In the matchup against the Wolfpack in this season’s second game, she had a 20-point, 12-rebound double-double on 8-of-13 shooting. She’s doubled her game averages as a junior to 16.9 points, 9.2 rebounds, 2.5 assists and 1.2 blocks per game to earn third-team All-American honors. Her 58.3% shooting clip paces the team as does her scoring output.
It hasn’t been a one-post success story. Juhász came off the bench in the last NCAA tournament, her first after transferring from Ohio State, and had 10 points in the first round. She scored only five in the three games following and was unable to play in the Final Four after injuring her wrist.

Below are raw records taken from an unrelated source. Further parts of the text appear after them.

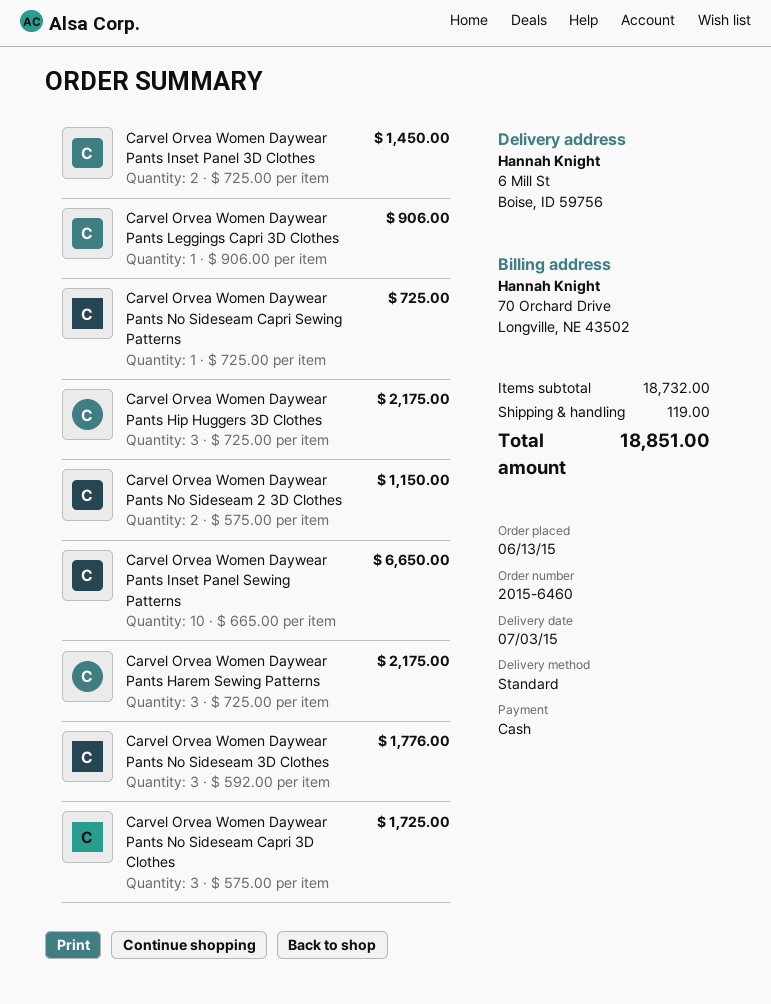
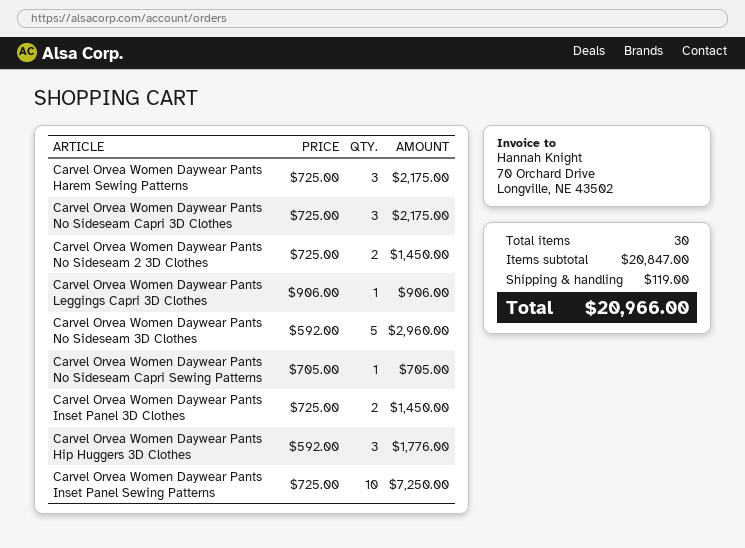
Carvel Orvea Women Daywear Pants No Sideseam Capri Sewing Patterns: 1 x 725.00 = 725.00 -> 1 x 705.00 = 705.00
Carvel Orvea Women Daywear Pants Hip Huggers 3D Clothes: 3 x 725.00 = 2175.00 -> 3 x 592.00 = 1776.00
Carvel Orvea Women Daywear Pants No Sideseam 2 3D Clothes: 2 x 575.00 = 1150.00 -> 2 x 725.00 = 1450.00
Carvel Orvea Women Daywear Pants Inset Panel Sewing Patterns: 10 x 665.00 = 6650.00 -> 10 x 725.00 = 7250.00
Carvel Orvea Women Daywear Pants No Sideseam 3D Clothes: 3 x 592.00 = 1776.00 -> 5 x 592.00 = 2960.00
Carvel Orvea Women Daywear Pants No Sideseam Capri 3D Clothes: 3 x 575.00 = 1725.00 -> 3 x 725.00 = 2175.00
subtotal: 18732.00 -> 20847.00
total: 18851.00 -> 20966.00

This season in a regular starting role, she also doubled her averages to 14.3 points, 10 rebounds, 3.1 assists, 1.4 steals and 1.4 blocks a game. Her 50% field-goal percentage is the best of her career. She scored 15 points, second to Edwards, in the Vermont win on 7-of-10 shooting with 10 rebounds (all defensive), six assists, three steals and three blocks.
“She’s very humble off the court, but once you get on the court, she’s fierce, and I don’t think that anyone should take that lightly,” Edwards said. “She’s a force inside and outside. I think that as a team we love that about her because she’s unpredictable in that way because she can capitalize down low, but also on the perimeter, she can knock in that 3 that everyone knows that she can.”
Caroline Ducharme came off the bench to go 4-of-4, including two 3-pointers, for 12 points. All 10 players notched minutes, a note unlikely even a few weeks ago when it started the Big East quarterfinal with them all available for only the second time this season. Paige Bueckers and freshman Ice Brady are out for the season with injuries.
Edwards is one of only two UConn players to play in every game as injuries hit the roster hard. The other is guard Lou Lopez Sénéchal, a Fairfield transfer who has brought the shooting touch UConn needed in Fudd’s absence. She exited early in the second half and did not return. Sénéchal said she hyperextended her leg a little and Auriemma didn’t want to take any chances.
Having a healthy 10 will only help Edwards and Juhász more. UConn’s wings are a larger threat that will pull defenders off of the two. They’ll face fewer double- and triple-teams, giving them more room to work and upping the transition pace from the “real slog” it had been.
“We couldn’t do as much defensively, and we couldn’t do as much offensively,” Auriemma said. “Now you see the difference and the results are what they are. I’m just glad it’s happening. It only took five months.”
UConn was 61.9% from the floor collectively and 6-of-18 from 3-point range. Fudd was 2-of-10 overall, 1-of-8 from 3-point range, for five points with four rebounds.
They dominated the boards, 43-19, and assisted on 27 of their 39 shots. Defensively, they allowed 11 3s to Vermont, but held them to 33.3% shooting overall.
It was a nice warmup to the second round where they’ll face No. 7 Baylor (9 p.m. ET Monday, ESPN). A win and it’s out to Seattle where they’ll play in the Pacific time zone during the tournament for the first time since 2007.
That was also the last time they missed the Final Four, but the bigs know the fate rests more on them than a stat in game notes.